Simon Cowell broke down in tears as he revealed he felt he had “nothing to live for” after his parents died.
The music mogul, 64, spoke in one of his most open and emotional interviews on the Diary of a CEO podcast with Steven Bartlett, where he told how after his losses he “got to the point where nothing mattered.”
He spoke of his incredible relationships with his mum Julie and dad Eric and the devastation he felt at their passing, before being saved when his partner Lauren Silverman told him she was expecting a baby.
They welcomed their son Eric in 2014, which Simon said “changed everything” after his mental state reached the “lowest possible level.”
He said as he collapsed: ‘Before him, I had reached the point where nothing mattered. All of this hit me very hard. Being on television I felt like a clown because he was dying inside me. I gained a lot of weight.
Simon Cowell broke down in tears as he revealed he felt he had “nothing to live for” after his parents died.
The music mogul, 64, spoke in one of his most open and emotional interviews on the Diary of a CEO podcast, where he told how after his losses he “got to the point where nothing mattered” (seen with his father ).
“If I was going to get hit by a bus the next day, I didn’t worry about any of that. It was dark the whole time. It was the lowest level. I can relate when people say that being alive doesn’t matter anymore.
I thought ‘what do I have to live for?’ I didn’t want to kill myself but I thought ‘if something terrible happens to me it wouldn’t bother me’. “Sometimes I still suffer from depression.”
He spoke of falling into a deep depression in the midst of his grief and realizing that “material things meant nothing.”

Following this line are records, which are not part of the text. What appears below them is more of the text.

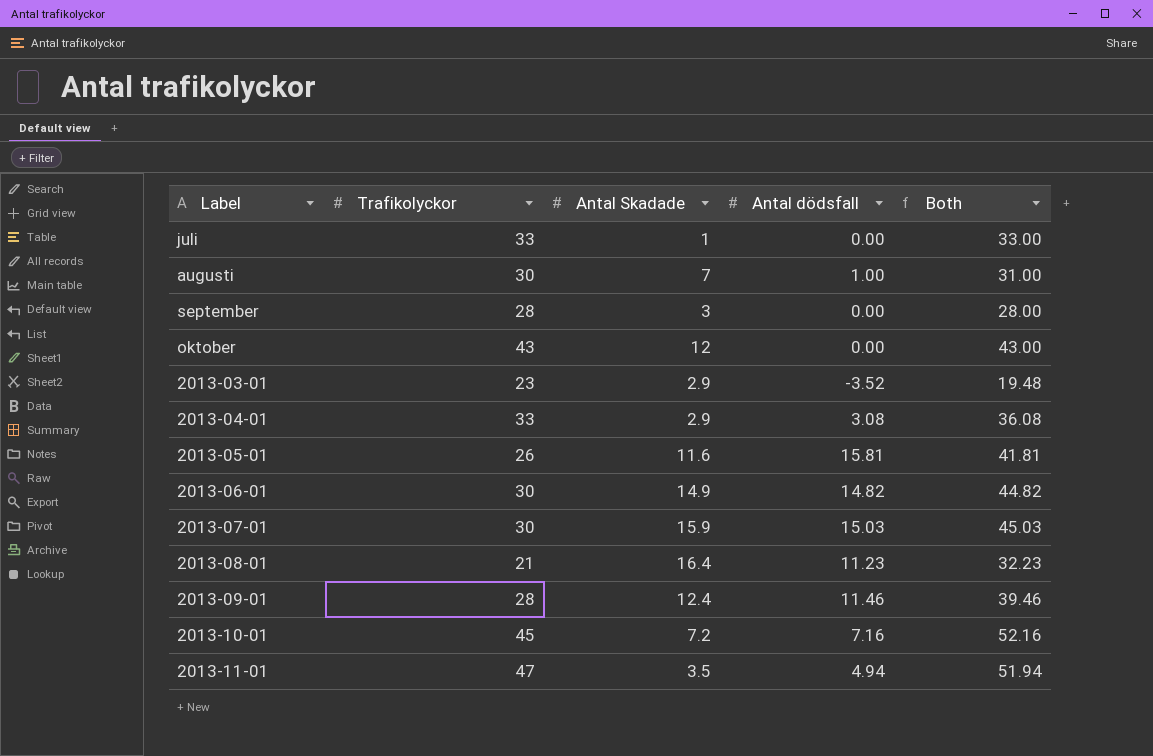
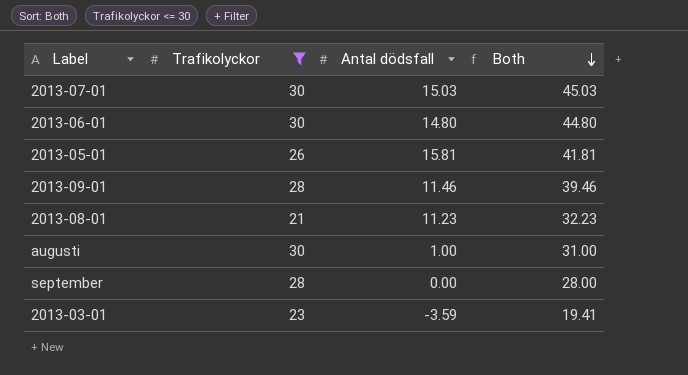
filter: none -> Trafikolyckor <= 30
row order: none -> Both descending
column Antal Skadade | position: 3 -> none
2013-06-01 | Antal dödsfall: 14.82 -> 14.80
2013-06-01 | Both: 44.82 -> 44.80
2013-03-01 | Antal dödsfall: -3.52 -> -3.59
2013-03-01 | Both: 19.48 -> 19.41

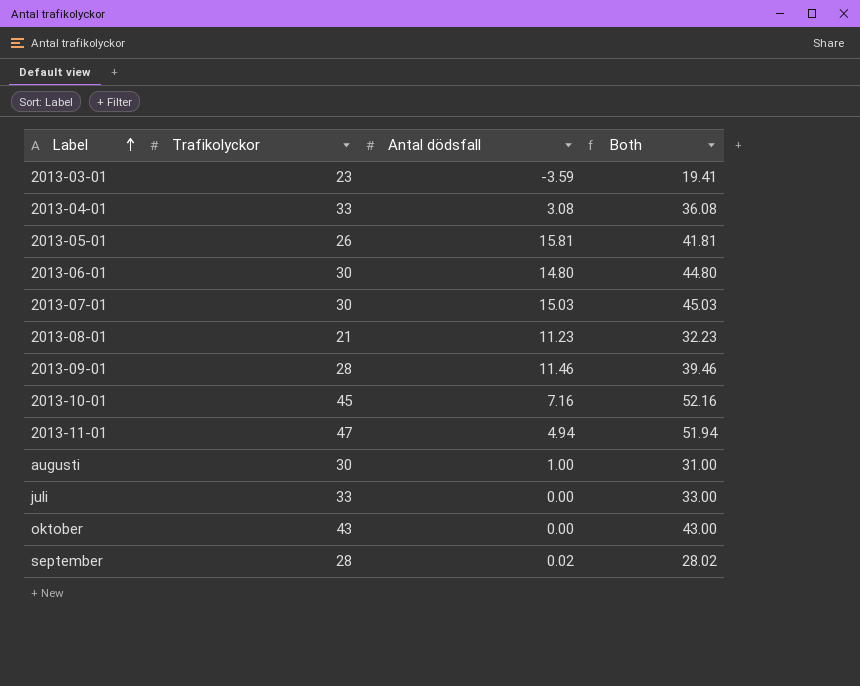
filter: Trafikolyckor <= 30 -> none
row order: Both descending -> Label ascending
september | Antal dödsfall: 0.00 -> 0.02
september | Both: 28.00 -> 28.02

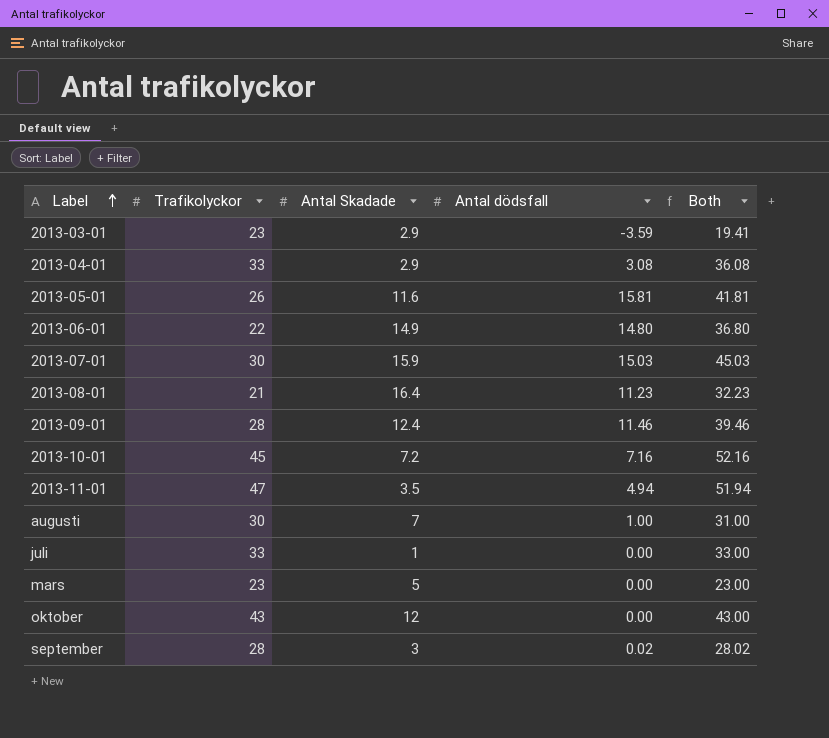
column Antal Skadade | position: none -> 3
2013-06-01 | Trafikolyckor: 30 -> 22
2013-06-01 | Both: 44.80 -> 36.80
row mars: none -> 23 | 5 | 0.00 | 23.00

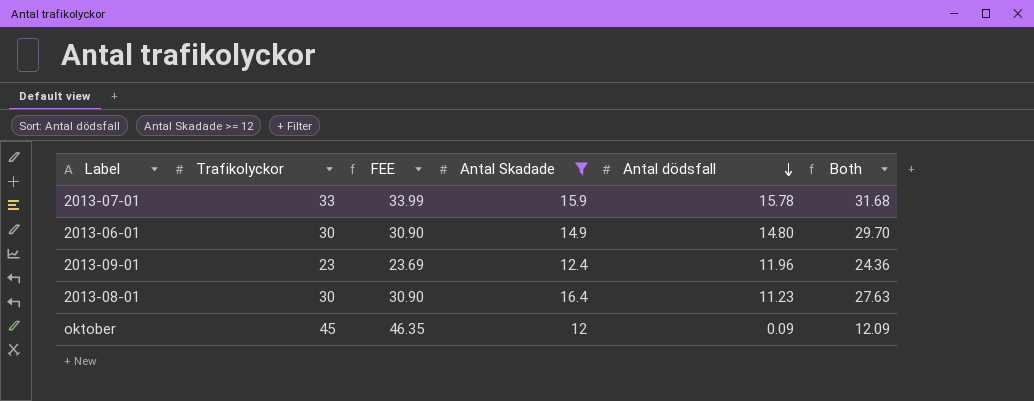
filter: none -> Antal Skadade >= 12
row order: Label ascending -> Antal dödsfall descending
column FEE | formula: none -> [Trafikolyckor] * 1.03
column Both | formula: [Trafikolyckor] + [Antal dödsfall] -> [Antal Skadade] + [Antal dödsfall]
2013-07-01 | Trafikolyckor: 30 -> 33
2013-07-01 | Antal dödsfall: 15.03 -> 15.78
2013-06-01 | Trafikolyckor: 22 -> 30
2013-09-01 | Trafikolyckor: 28 -> 23
2013-09-01 | Antal dödsfall: 11.46 -> 11.96
2013-08-01 | Trafikolyckor: 21 -> 30
oktober | Trafikolyckor: 43 -> 45
oktober | Antal dödsfall: 0.00 -> 0.09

Simon also became a workaholic to deal with his grief, explaining: “After losing all the material things, I meant nothing.
“I was in a downward spiral. I was desperately unhappy, so I thought I’d turn into a vampire and work until 7 in the morning.
I became addicted to that lifestyle. I had to find something to compensate for the loss and became addicted to work. I was very successful but very unhappy. ‘
Upon finding out Lauren was pregnant, she added: “I got the call from Lauren and she said, ‘Are you sitting down?’
And that changed everything. “It made me happy again, it was perfect.”
She spoke about her incredible relationships with her mom Julie (seen) and dad Eric and the devastation she felt at their passing.
They welcomed their son Eric in 2014, which Simon said “changed everything” after his mental state reached the “lowest possible level.”
He then went into details about his father’s death and how he couldn’t even think about him for a long time because it was too painful.
Simon said: “I was in Germany promoting Westlife and they were doing really well and I called home to tell them the good news and I realized something wasn’t right and then my mum told me.”
‘At that point in my life I thought my parents would live forever. It was difficult. The hardest thing about losing your parents is that you can’t think about them afterwards because it’s too hard.
But a little later you can do it and I talk to my parents mentally. I still believe they are with me. I would have traded everything I had accomplished in my life to have him back in my life. No matter how many things I do now I still think ‘what would dad say about that’.
‘He would have loved to see me on television. Losing my parents was without a doubt the hardest thing that has ever happened to me in my life.’
After his father’s death, his mother suffered from dementia, but met her son Eric before she died.
She then broke down again when she revealed the sweet gift her mother gave Eric that she still treasures dearly.
He got so excited and said, “I’m so glad she got to see Eric, she really wanted me to have a son and she brought him this brown blanket and he still has it.”
‘And it’s all about the blanket, you always need to know where it is. One day she was holding him and said ‘I’m thinking about Grandma and Grandpa’ and then I started to believe that they are still with us.
‘It’s not a total loss. They were my best friends. That’s how I feel about Eric: it’s just pure love.’